WHAT NEEDS TO BE DONE - Copy each line of the data below with the word "total".
*** PROVIDED DATA ***
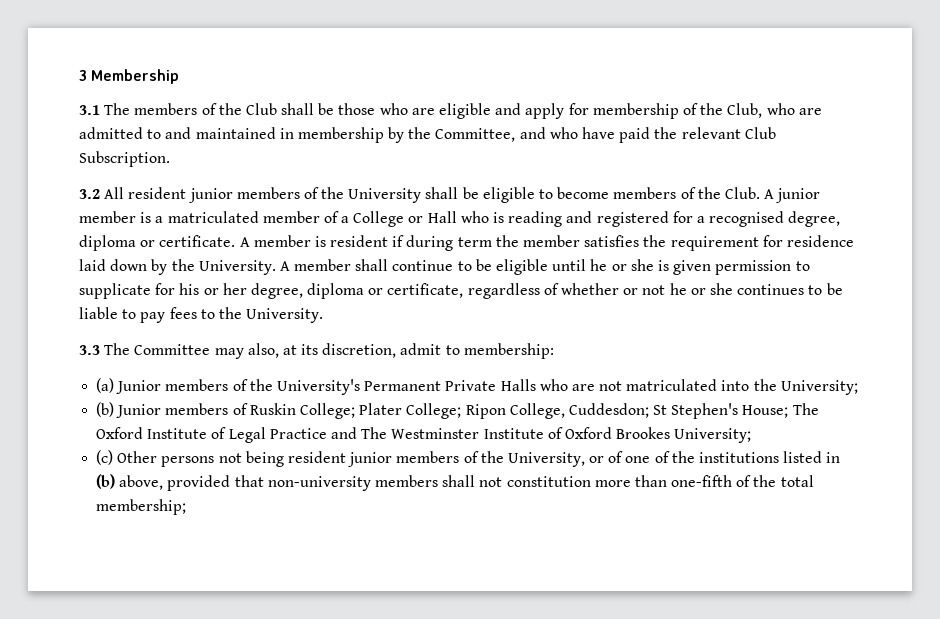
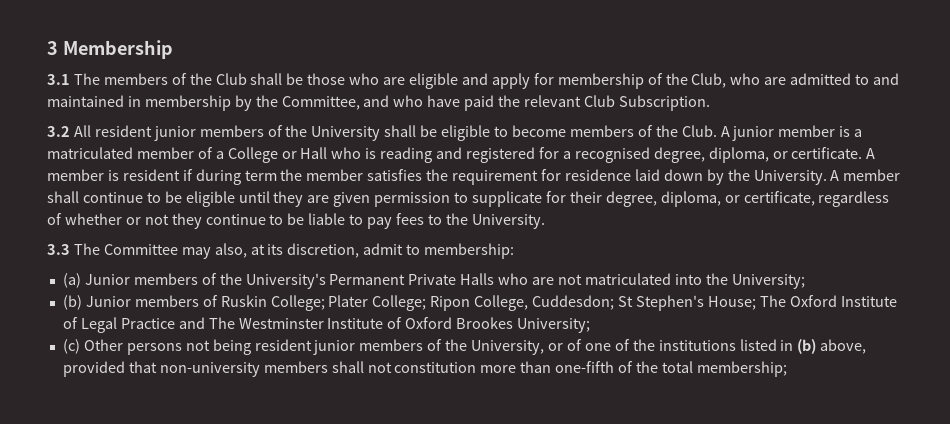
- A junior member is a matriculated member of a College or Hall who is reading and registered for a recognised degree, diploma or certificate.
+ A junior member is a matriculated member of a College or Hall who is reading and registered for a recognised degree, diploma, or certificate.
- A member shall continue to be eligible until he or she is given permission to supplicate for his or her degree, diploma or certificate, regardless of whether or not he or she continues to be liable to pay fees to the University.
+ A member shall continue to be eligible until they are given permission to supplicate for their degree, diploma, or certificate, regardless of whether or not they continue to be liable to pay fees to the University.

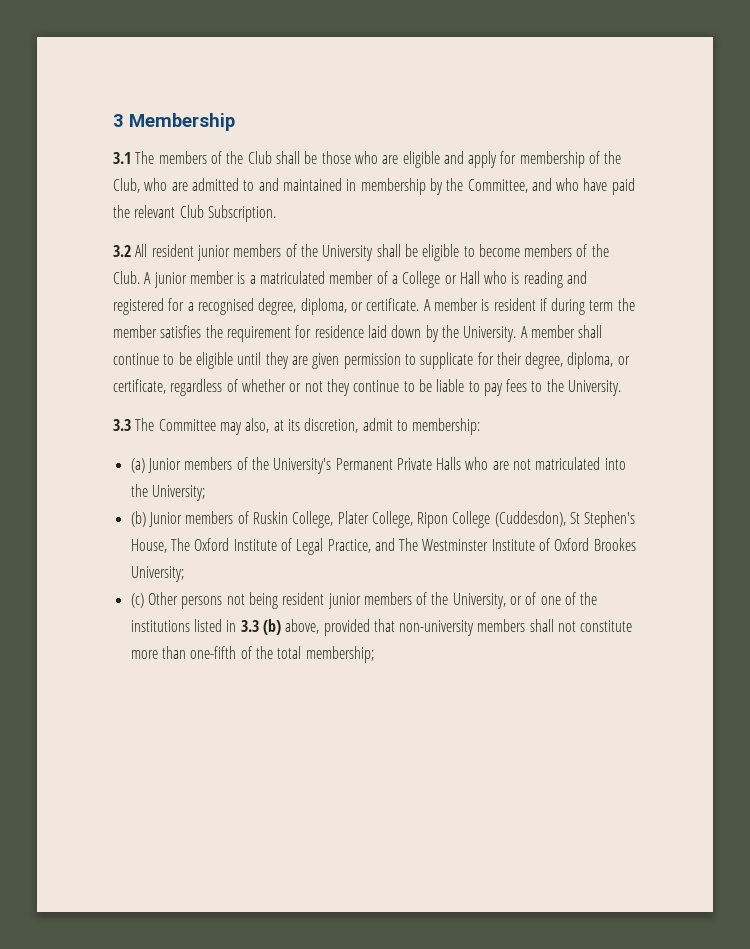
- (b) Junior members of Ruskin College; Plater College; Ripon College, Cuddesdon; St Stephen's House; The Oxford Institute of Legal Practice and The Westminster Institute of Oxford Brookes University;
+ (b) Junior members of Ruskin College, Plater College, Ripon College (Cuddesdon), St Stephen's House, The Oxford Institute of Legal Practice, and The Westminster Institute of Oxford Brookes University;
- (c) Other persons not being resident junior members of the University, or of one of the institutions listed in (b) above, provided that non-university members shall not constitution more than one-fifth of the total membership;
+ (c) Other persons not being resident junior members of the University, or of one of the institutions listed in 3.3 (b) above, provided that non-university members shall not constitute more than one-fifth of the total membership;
*** End of PROVIDED DATA ***
SOLUTION FOR THIS PROBLEM -
- (c) Other persons not being resident junior members of the University, or of one of the institutions listed in (b) above, provided that non-university members shall not constitution more than one-fifth of the total membership;
+ (c) Other persons not being resident junior members of the University, or of one of the institutions listed in 3.3 (b) above, provided that non-university members shall not constitute more than one-fifth of the total membership;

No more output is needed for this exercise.